Repeat the following entries verbatim, apart from the pictures.
-- Opening Marker --
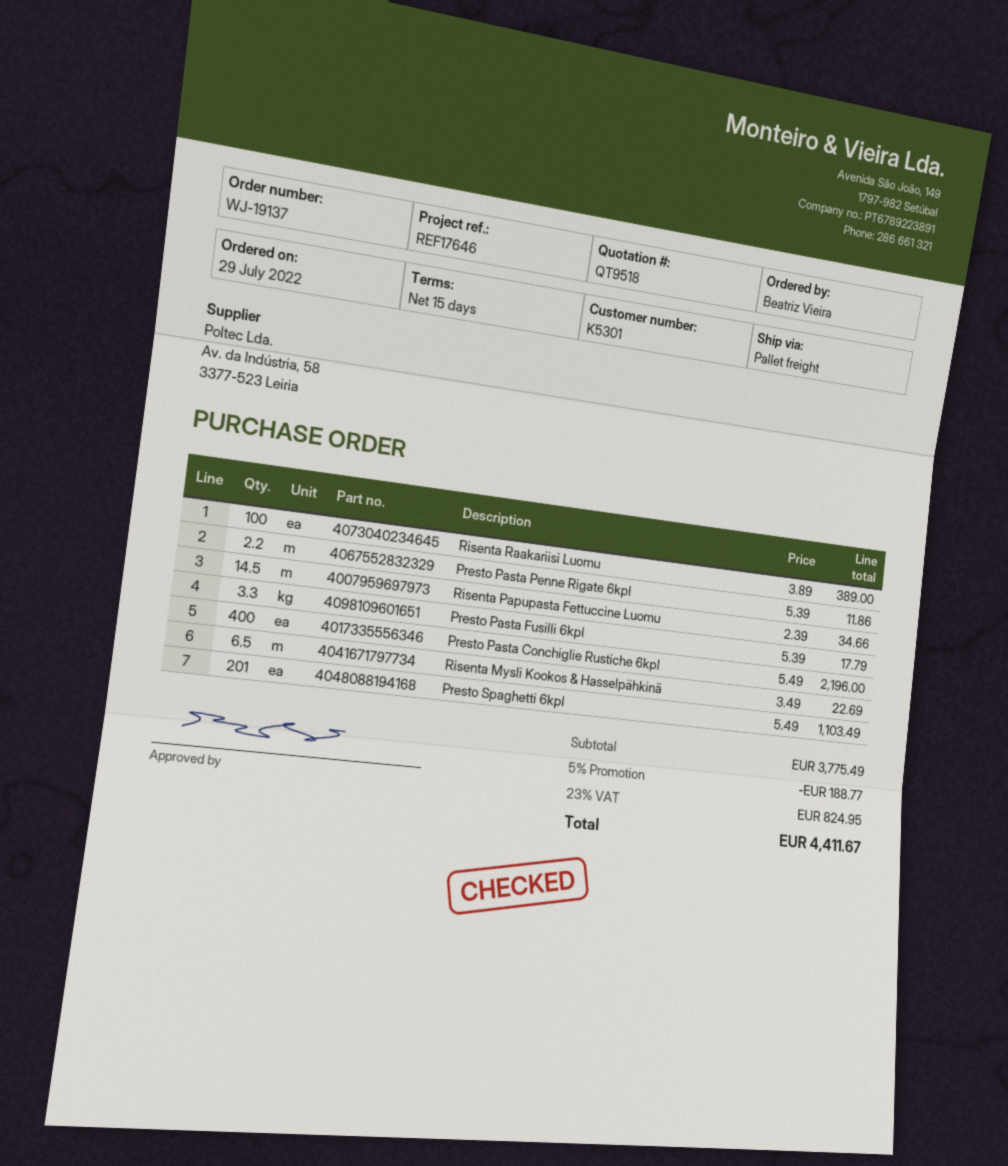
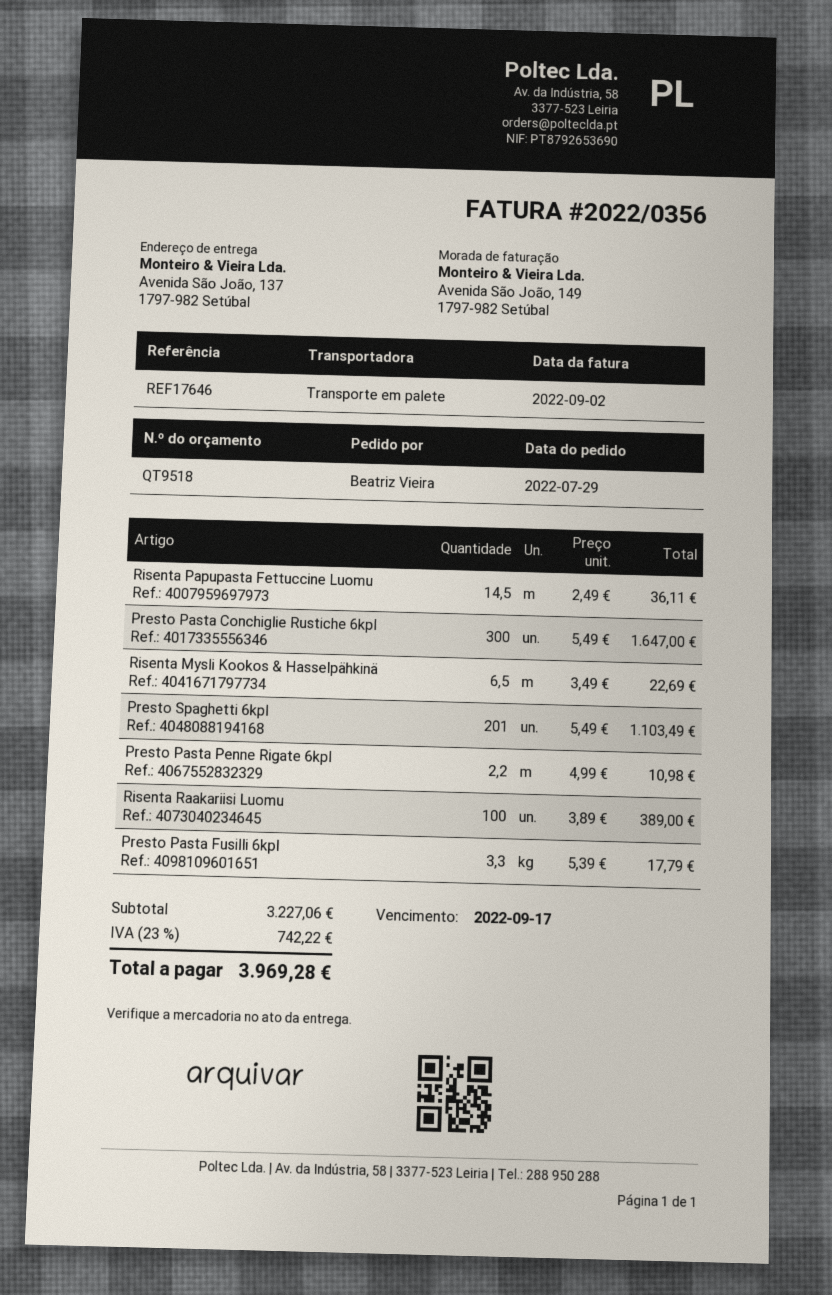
Presto Pasta Penne Rigate 6kpl: 2.2 x 5.39 = 11.86 -> 2.2 x 4.99 = 10.98
Risenta Papupasta Fettuccine Luomu: 14.5 x 2.39 = 34.66 -> 14.5 x 2.49 = 36.11
Presto Pasta Conchiglie Rustiche 6kpl: 400 x 5.49 = 2196.00 -> 300 x 5.49 = 1647.00
subtotal: 3775.49 -> 3227.06
discount: 5% = 188.77 -> none
tax: 23% = 824.95 -> 23% = 742.22
total: 4411.67 -> 3969.28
-- Closing Marker --
• ANSWER BOX:
Presto Pasta Penne Rigate 6kpl: 2.2 x 5.39 = 11.86 -> 2.2 x 4.99 = 10.98
Risenta Papupasta Fettuccine Luomu: 14.5 x 2.39 = 34.66 -> 14.5 x 2.49 = 36.11
Presto Pasta Conchiglie Rustiche 6kpl: 400 x 5.49 = 2196.00 -> 300 x 5.49 = 1647.00
subtotal: 3775.49 -> 3227.06
discount: 5% = 188.77 -> none
tax: 23% = 824.95 -> 23% = 742.22
total: 4411.67 -> 3969.28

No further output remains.